Publicado el 01 agosto 2011 por Batercap
Some questions at the Gate Foundation Archive, 25/09/2010 - 30/10/2010
Some questions at the Gate Foundation Archive, 25/09/2010 - 30/10/2010During Play Van Abbe Part 3, the project, Gate Keepers takes up the ideas around the politics of collecting in relation to the Gate Foundation archives. After the foundation closed in 2006, its archives have been housed in the Van Abbemuseum library. The Gate Keepers project seeks to open up questions and conversations around the Gate Foundation’s work since its inception in 1988, using it as a case study to speak more broadly about the establishing of links between the so-called “non-Western artistic world” and the Netherlands. The project will consist of a presentation of (parts of the) archives by invited guests from those regions in the world represented in the Gate Foundation archive as well as those who are not....(vanabbemuseum.nl)
Some questions at the Gate Foundation Archive, 25/09/2010 - 30/10/2010My dear friend and colleage, the curator Clare Butcher, ask me a year ago, about an intervention with the project "Gate Keepers" at the library of Van AbbeMuseum.
For me, an archive is like a treasure chest. You never know what you could find there!

So I decided to look at the Gate Foundation archive just for myself.

I come from the Canary Islands, do you know it? It’s a Spanish Archipelago in the Atlantic Ocean; near Africa…Most people thinks that it’s just a touristic place with beaches and great weather. But it’s much more tha this.

I saw this huge amount of books about non-western, non-European art, and a lot of questions came up. My first question was: what place does the Canary Islands occupy from here (Holland)? What place does it have in the Gate Foundation archive? What is our place in the contemporary artworld?

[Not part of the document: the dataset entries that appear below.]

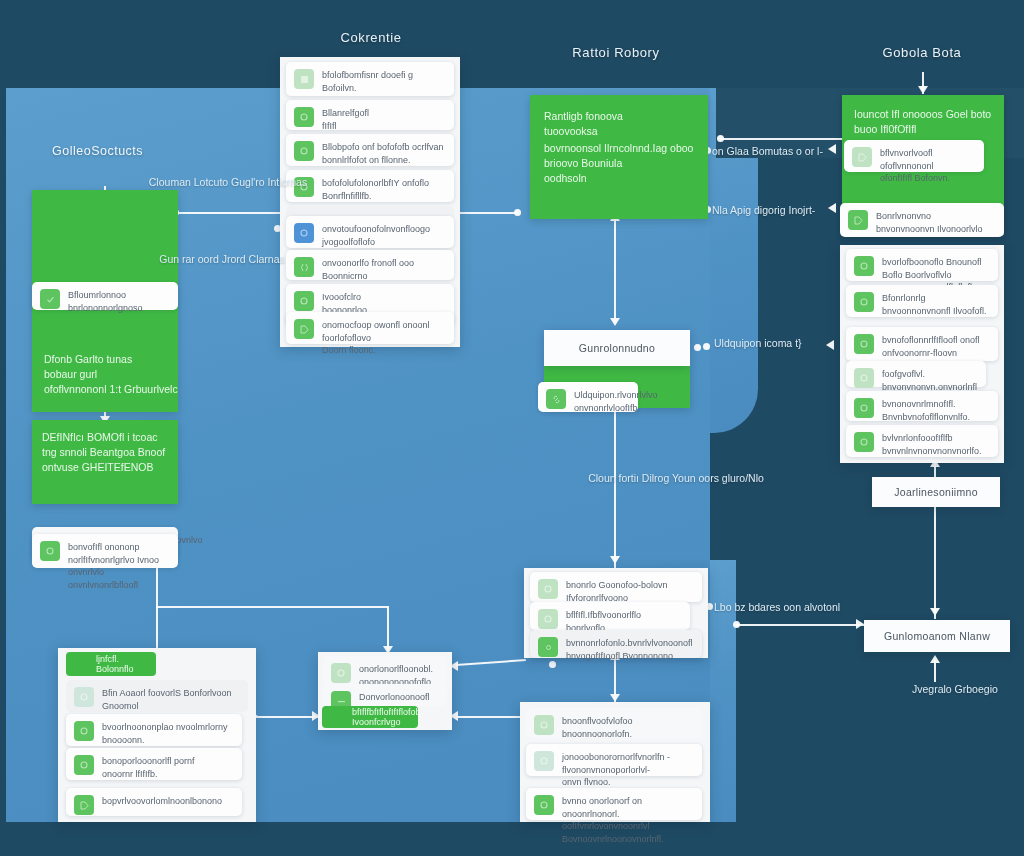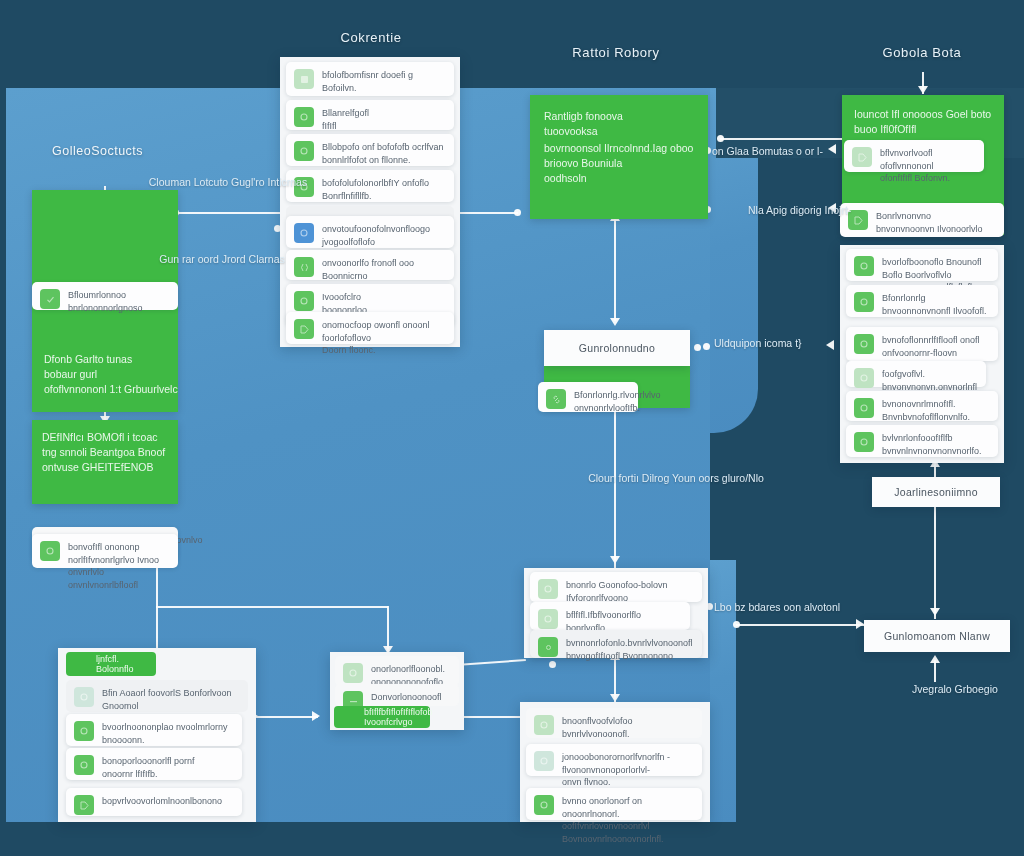"Nla Apig digorig Inojrt-" div.edge-label { margin-left: 36px -> none }
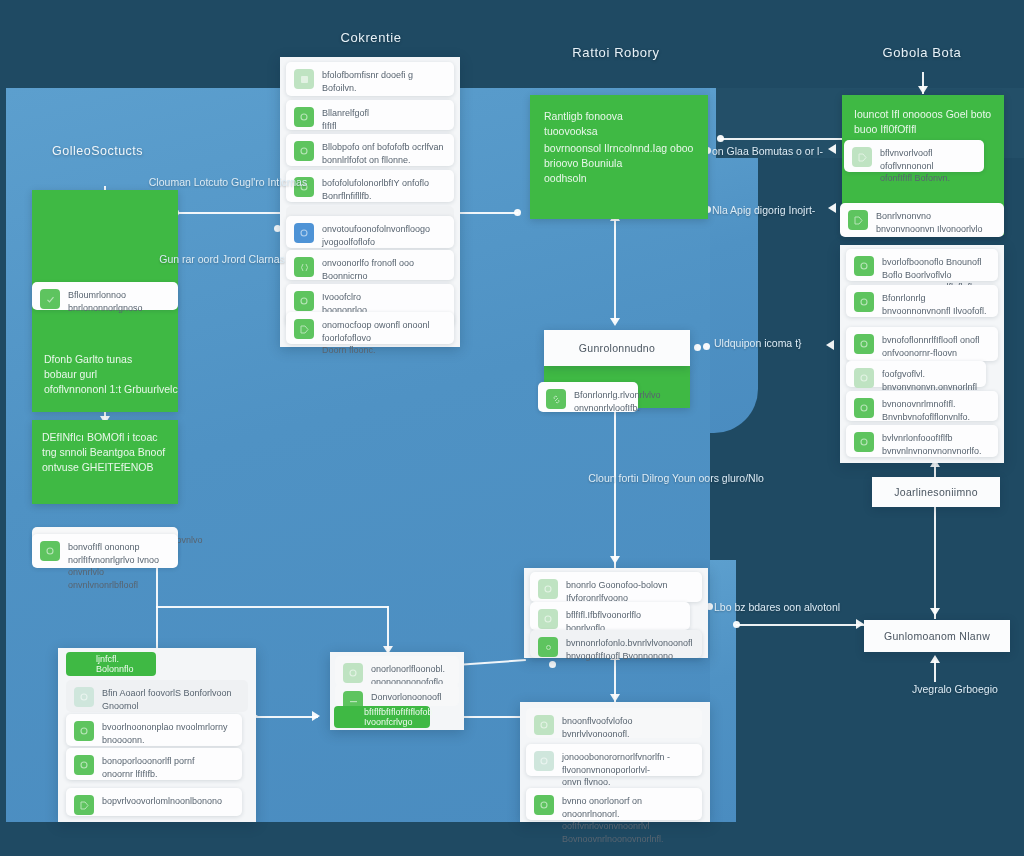"Bfonrlonrlg.rlvonrlvlvo" span.card-text { text: Bfonrlonrlg.rlvonrlvlvo -> Uldquipon.rlvonrlvlvo }
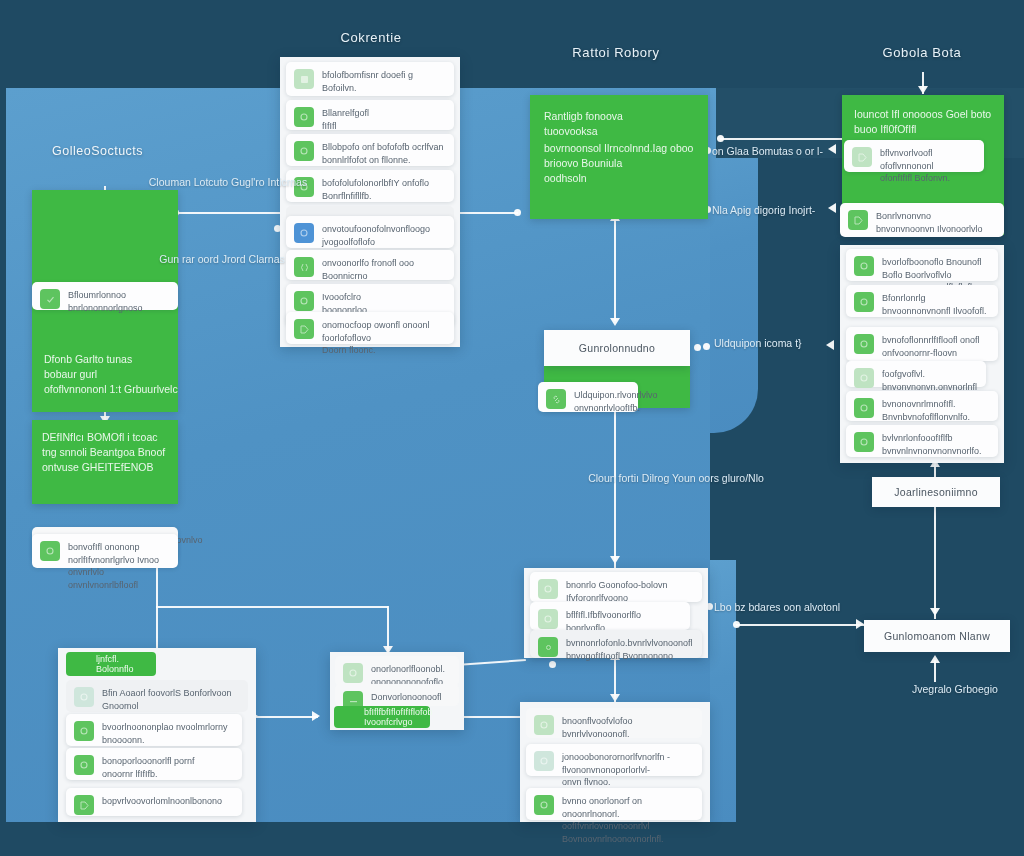"onorlonorlfloonobl." div.white-panel { left: 330px -> 318px }
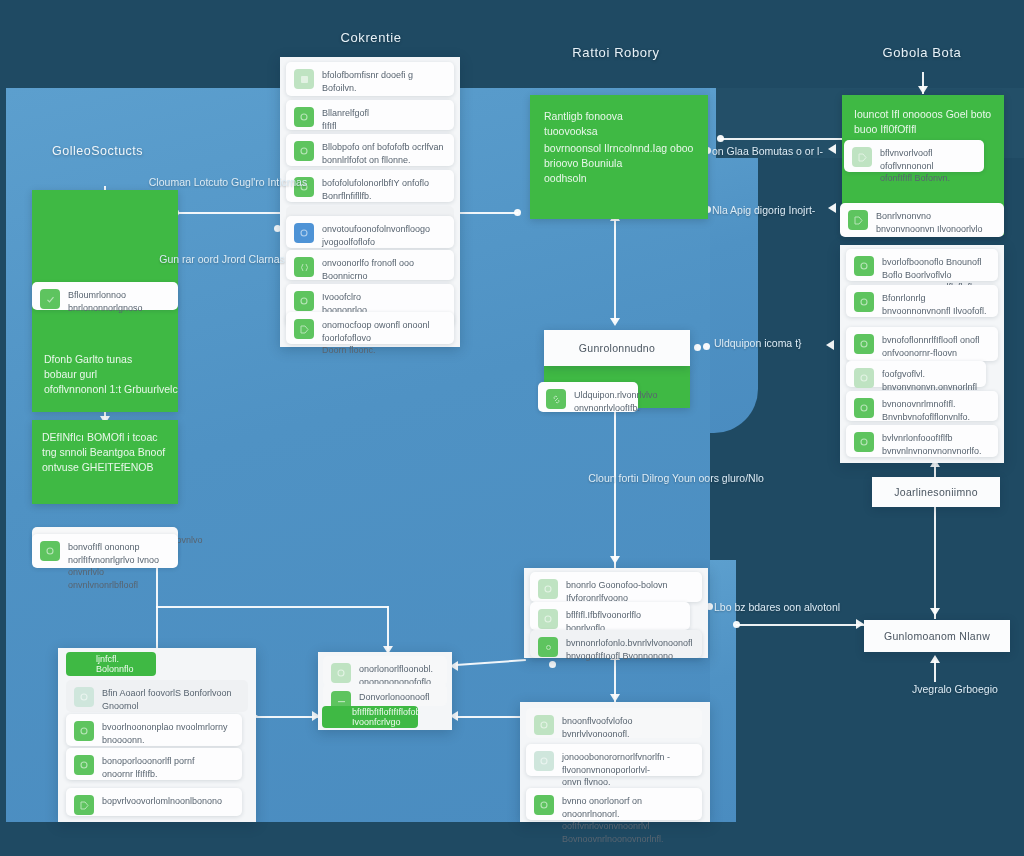"bnoonflvoofvlofoo" span.card-text { text: bvnrlvlvonoonofl -> bnoonnoonorlofn }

We always thought in Canary Islands that we were like a connection point between continents. A mix of west and non-west, of colonizer and colonized...but actually, from here in Holland, it's like we are part of it. We are a little piece in the puzzle.

We were non-west and after that west. But we are geographically out of Europe. Now we are one of the seven “ultra-peripheral regions” (UPR) of the EU (the Azores, the four French overseas departments, the Canaries and Madeira) –– that actually means ultra-secondary too! But we are the door for thousands of immigrants that came from Africa to Europe.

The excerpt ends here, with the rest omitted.